■ DIRECTIONS
Find the line containing "[25,934,267,992] MAA Aceh" in the listing below. Repeat it exactly, along with each following line up to and including the one containing "[302,932,413,1009] [image] ->".

■ PROVIDED ENTRIES
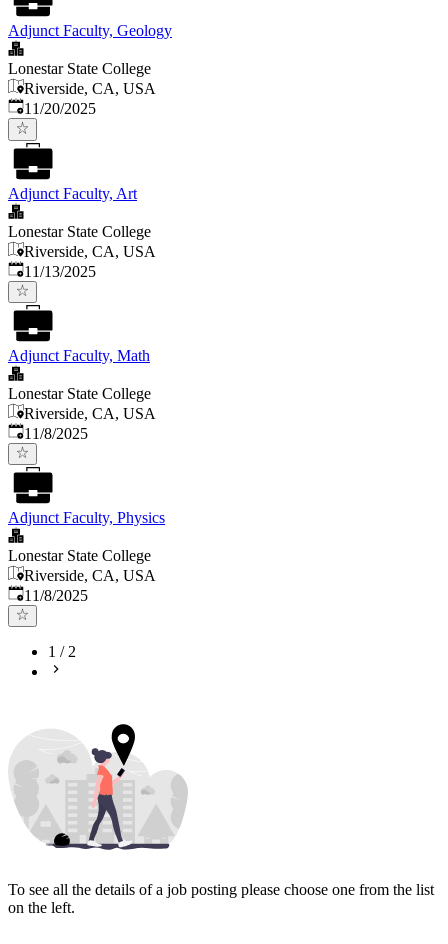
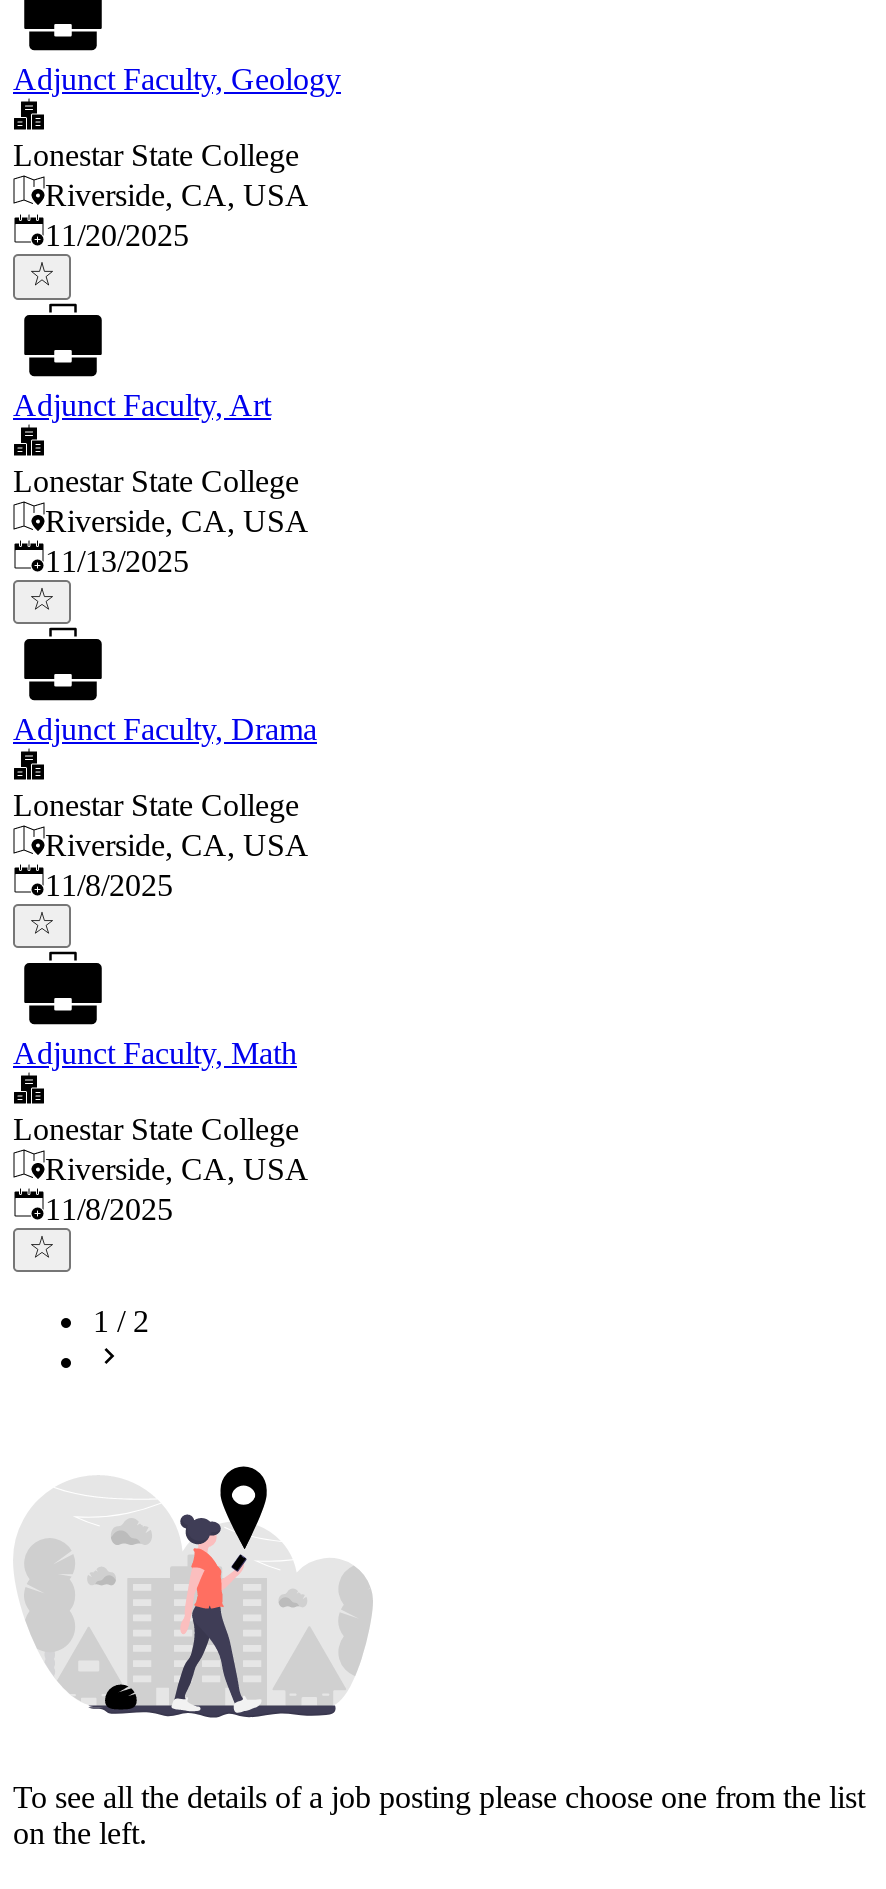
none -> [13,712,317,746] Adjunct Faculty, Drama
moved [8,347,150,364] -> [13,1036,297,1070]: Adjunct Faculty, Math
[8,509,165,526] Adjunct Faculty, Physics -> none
* * *
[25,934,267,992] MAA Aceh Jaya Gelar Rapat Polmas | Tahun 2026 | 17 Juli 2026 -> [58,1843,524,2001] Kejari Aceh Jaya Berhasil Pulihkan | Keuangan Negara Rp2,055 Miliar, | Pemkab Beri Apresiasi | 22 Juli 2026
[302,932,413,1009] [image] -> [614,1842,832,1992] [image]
--
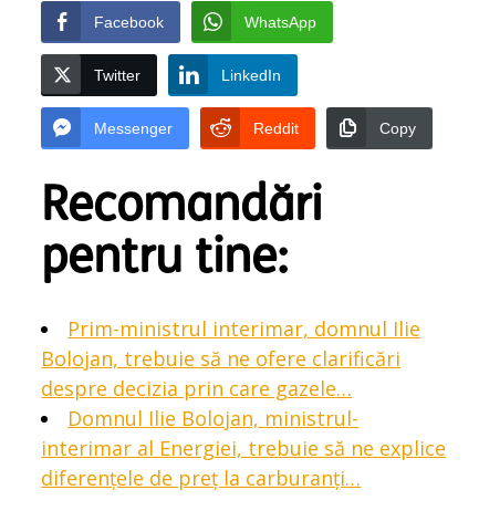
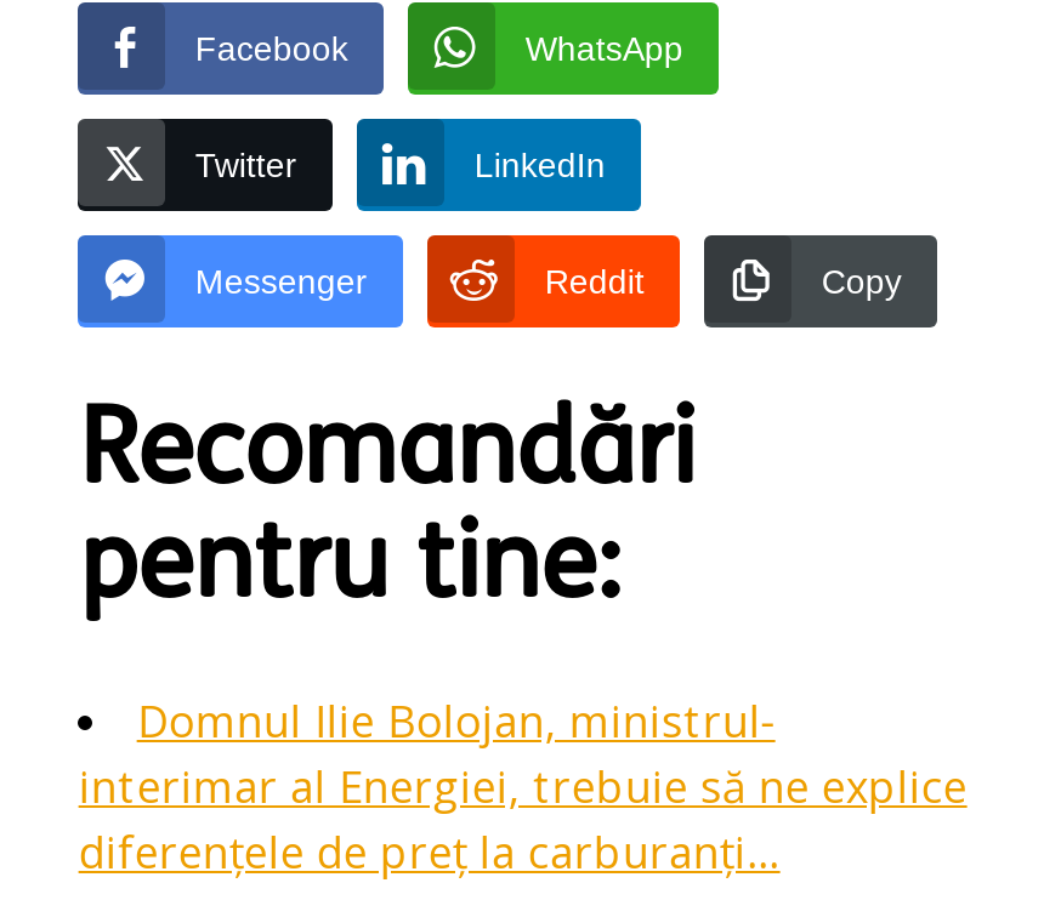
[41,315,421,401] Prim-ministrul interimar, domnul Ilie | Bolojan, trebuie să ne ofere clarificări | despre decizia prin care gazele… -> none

■ TASK SOLUTION
[25,934,267,992] MAA Aceh Jaya Gelar Rapat Polmas | Tahun 2026 | 17 Juli 2026 -> [58,1843,524,2001] Kejari Aceh Jaya Berhasil Pulihkan | Keuangan Negara Rp2,055 Miliar, | Pemkab Beri Apresiasi | 22 Juli 2026
[302,932,413,1009] [image] -> [614,1842,832,1992] [image]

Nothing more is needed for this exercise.